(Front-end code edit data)
====

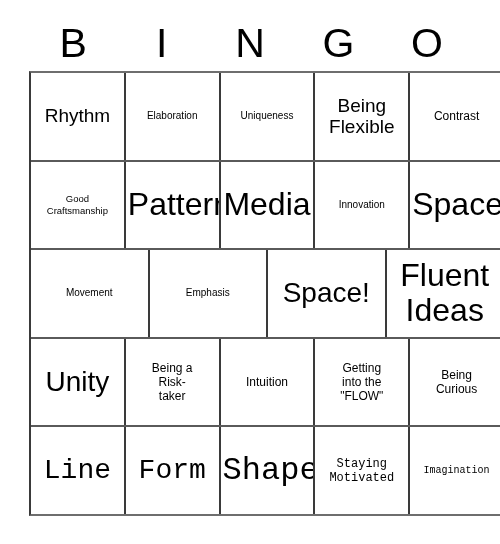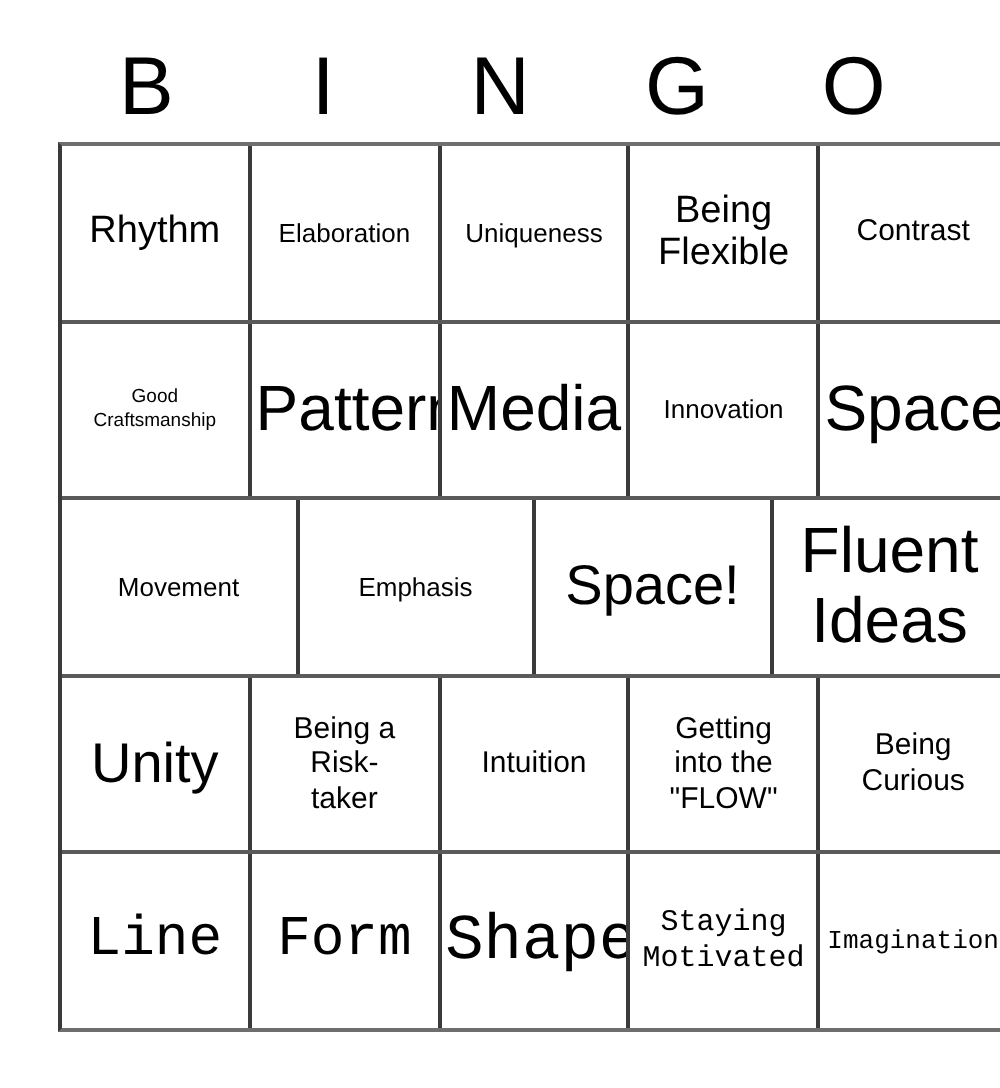--- a/index.html
+++ b/index.html
@@ -87,22 +87,22 @@
   }
   .cell-text {
     display: block;
     width: 100%;
     line-height: 1.12;
     white-space: pre-line;
   }
 
   
   .fs-xs  { font-size: 9.5px;  line-height: 1.25; }
-  .fs-s   { font-size: 13px; line-height: 1.2;  }
-  .fs-m   { font-size: 15px;   line-height: 1.18; }
+  .fs-s   { font-size: 10px; line-height: 1.2;  }
+  .fs-m   { font-size: 12px;   line-height: 1.18; }
   .fs-l   { font-size: 19px;   line-height: 1.14; }
   .fs-xl  { font-size: 32px;   line-height: 1.1;  }
   .fs-xxl { font-size: 28px;   line-height: 1.08; }
 </style>
 </head>
 <body>
 
 <div id="card">
 
   <div id="header">

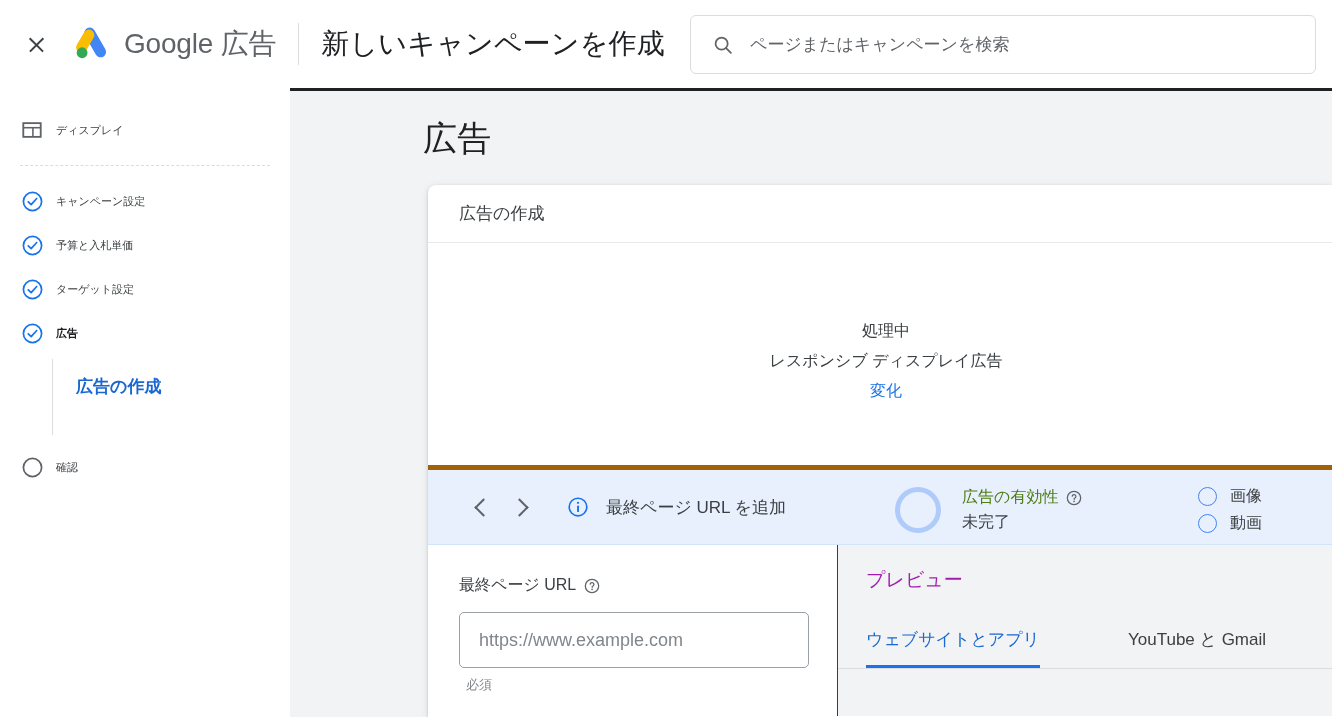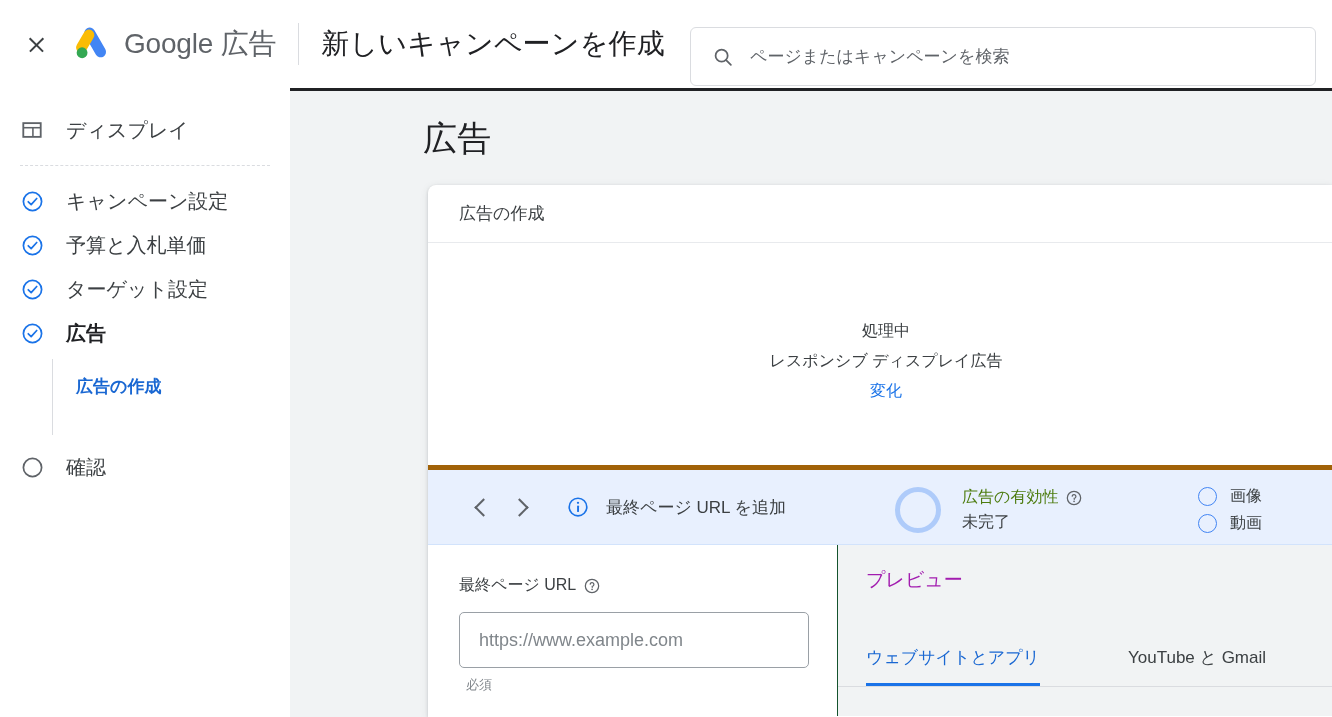--- a/index.html
+++ b/index.html
@@ -49,21 +49,21 @@
   .vdivider {
     width: 1px; height: 42px; background: #dadce0;
     margin: 0 22px 0 22px;
   }
   .page-title-top {
     font-size: 28px; color: #202124; white-space: nowrap;
     letter-spacing: 0.2px;
   }
 
   .searchbox {
-    position: absolute; left: 690px; top: 27px;
+    position: absolute; left: 690px; top: 15px;
     width: 626px; height: 59px;
     border: 1px solid #dadce0; border-radius: 6px;
     background: #fff;
     display: flex; align-items: center;
     padding-left: 21px;
   }
   .search-icon { width: 22px; height: 22px; flex: none; }
   .search-ph {
     margin-left: 16px; font-size: 17px; color: #5f6368;
     white-space: nowrap;
@@ -79,21 +79,21 @@
   .nav-item {
     display: flex; align-items: center;
     height: 44px; padding-left: 20px;
     cursor: pointer;
   }
   .nav-icon {
     width: 24px; height: 24px; flex: none;
     display: flex; align-items: center; justify-content: center;
   }
   .nav-label {
-    margin-left: 22px; font-size: 20px; color: #3c4043;
+    margin-left: 12px; font-size: 11px; color: #3c4043;
     white-space: nowrap;
   }
   .nav-label.bold { font-weight: bold; color: #202124; }
   .nav-sep {
     margin: 13px 20px 13px 20px;
     border-top: 1px dashed #dadce0; height: 0;
   }
   .sub-wrap {
     position: relative;
     height: 90px;
@@ -243,21 +243,21 @@
     font-size: 13px; color: #80868b;
   }
   .preview-col {
     flex: 1; background: #f1f3f4;
     padding-top: 22px;
   }
   .preview-title {
     font-size: 19px; color: #a21caf; padding-left: 28px;
   }
   .preview-tabs {
-    display: flex; margin-top: 53px; padding-left: 28px;
+    display: flex; margin-top: 35px; padding-left: 28px;
   }
   .ptab {
     font-size: 17px; color: #5f6368;
     padding-bottom: 17px; cursor: pointer; white-space: nowrap;
   }
   .ptab.active {
     color: #1967d2;
     box-shadow: inset 0 -3px 0 0 #1a73e8;
   }
   .ptab.second { margin-left: 88px; color: #3c4043; }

====

| What the task requires |
The reply should consist solely of the lines above from the one that has "letter-spacing: 0.2px;" through the one that has "22px; height: 22px;", reproduced exactly.

| Result below |
     letter-spacing: 0.2px;
   }
 
   .searchbox {
-    position: absolute; left: 690px; top: 27px;
+    position: absolute; left: 690px; top: 15px;
     width: 626px; height: 59px;
     border: 1px solid #dadce0; border-radius: 6px;
     background: #fff;
     display: flex; align-items: center;
     padding-left: 21px;
   }
   .search-icon { width: 22px; height: 22px; flex: none; }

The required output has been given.